● Task
Every entry below needs to be printed again exactly, with its pictures left out.

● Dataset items
——————————

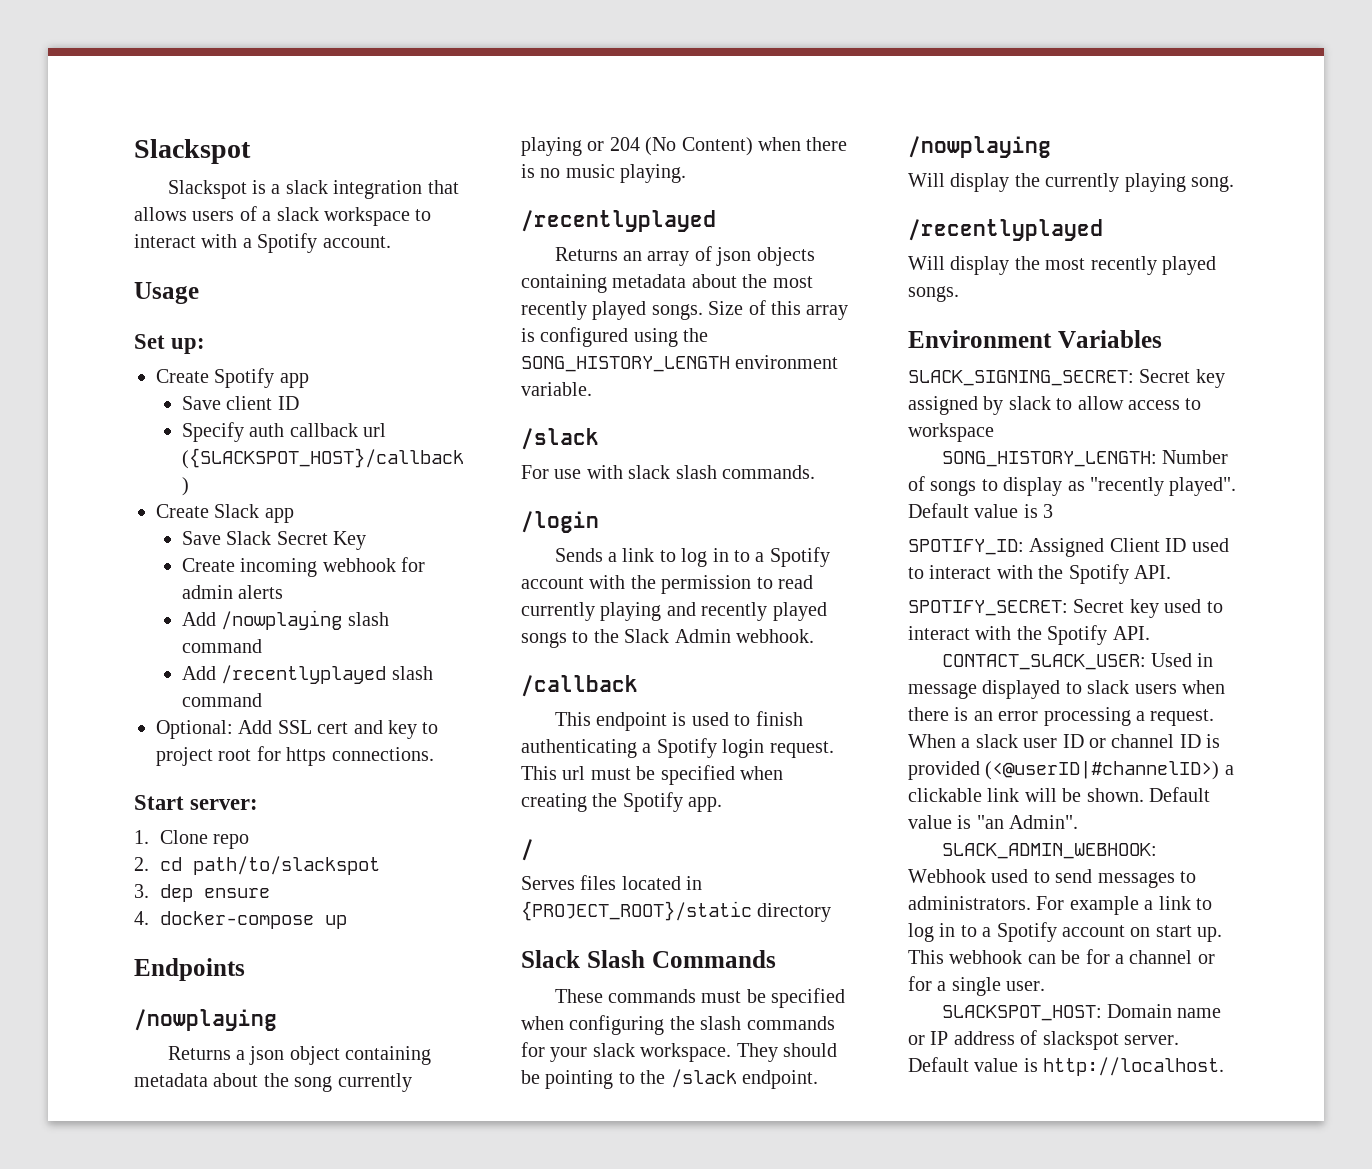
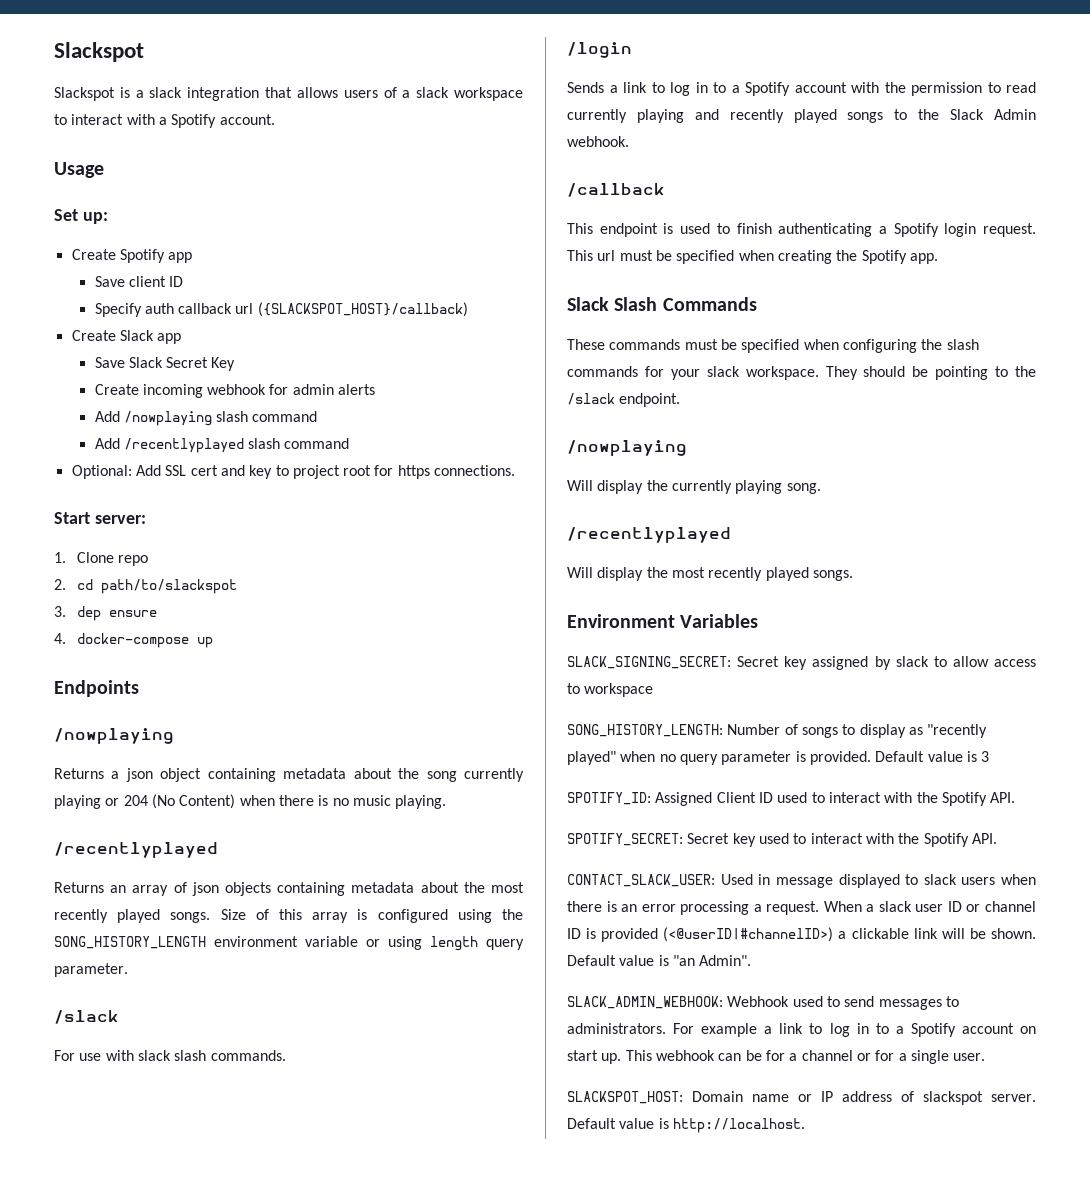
- Size of this array is configured using the SONG_HISTORY_LENGTH environment variable.
+ Size of this array is configured using the SONG_HISTORY_LENGTH environment variable or using length query parameter.
- /
- Serves files located in {PROJECT_ROOT}/static directory
- SONG_HISTORY_LENGTH: Number of songs to display as "recently played".
+ SONG_HISTORY_LENGTH: Number of songs to display as "recently played" when no query parameter is provided.

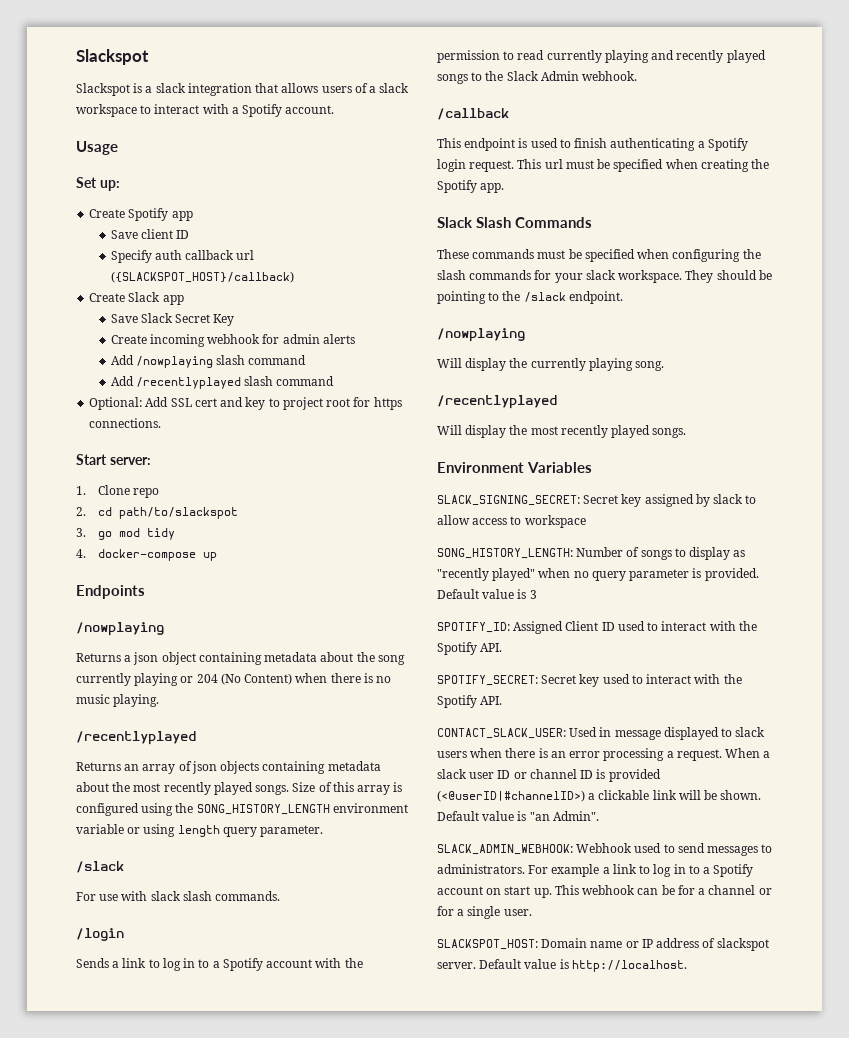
- 3. dep ensure
+ 3. go mod tidy

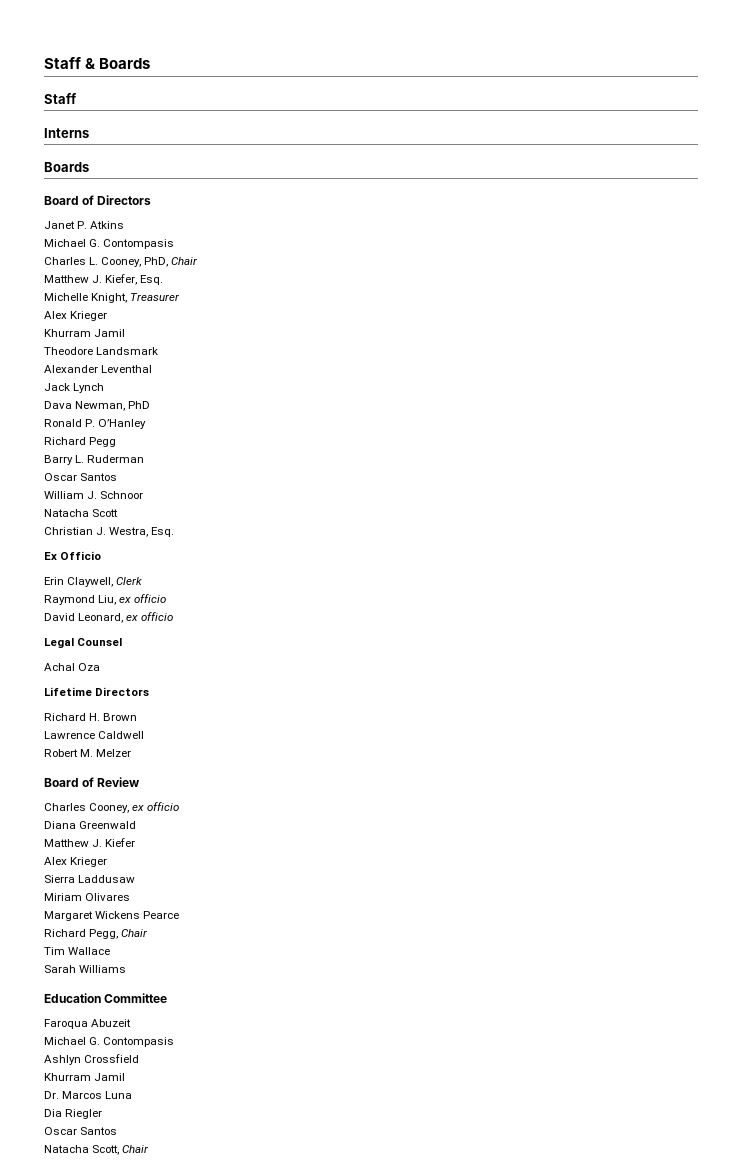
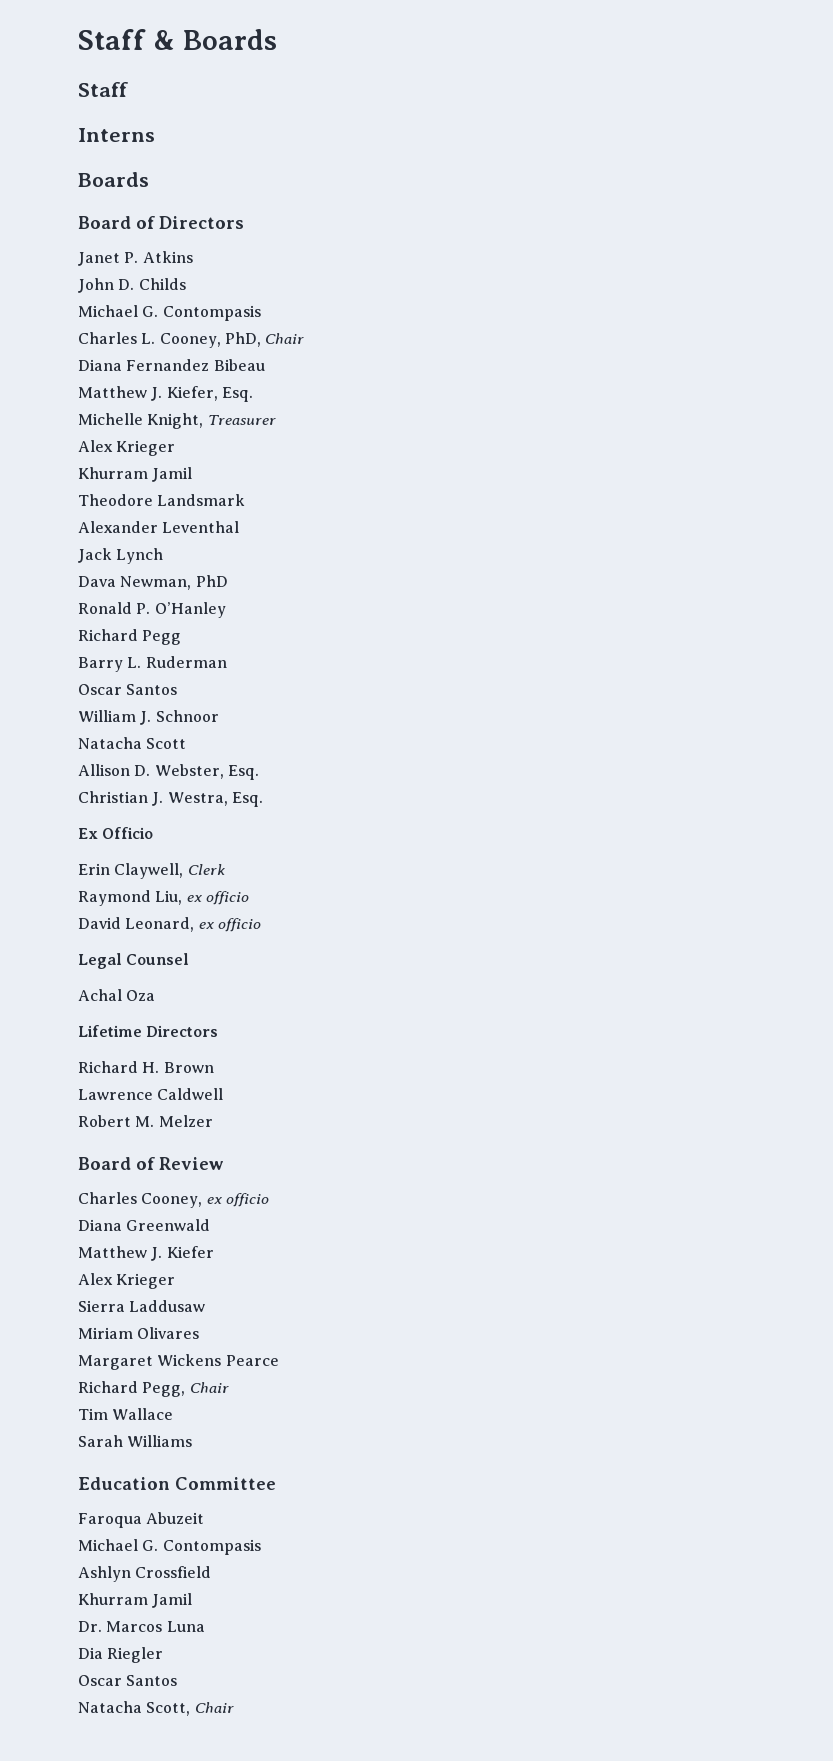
+ John D. Childs
+ Diana Fernandez Bibeau
+ Allison D. Webster, Esq.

——————————

● Answer section
- Size of this array is configured using the SONG_HISTORY_LENGTH environment variable.
+ Size of this array is configured using the SONG_HISTORY_LENGTH environment variable or using length query parameter.
- /
- Serves files located in {PROJECT_ROOT}/static directory
- SONG_HISTORY_LENGTH: Number of songs to display as "recently played".
+ SONG_HISTORY_LENGTH: Number of songs to display as "recently played" when no query parameter is provided.

- 3. dep ensure
+ 3. go mod tidy

+ John D. Childs
+ Diana Fernandez Bibeau
+ Allison D. Webster, Esq.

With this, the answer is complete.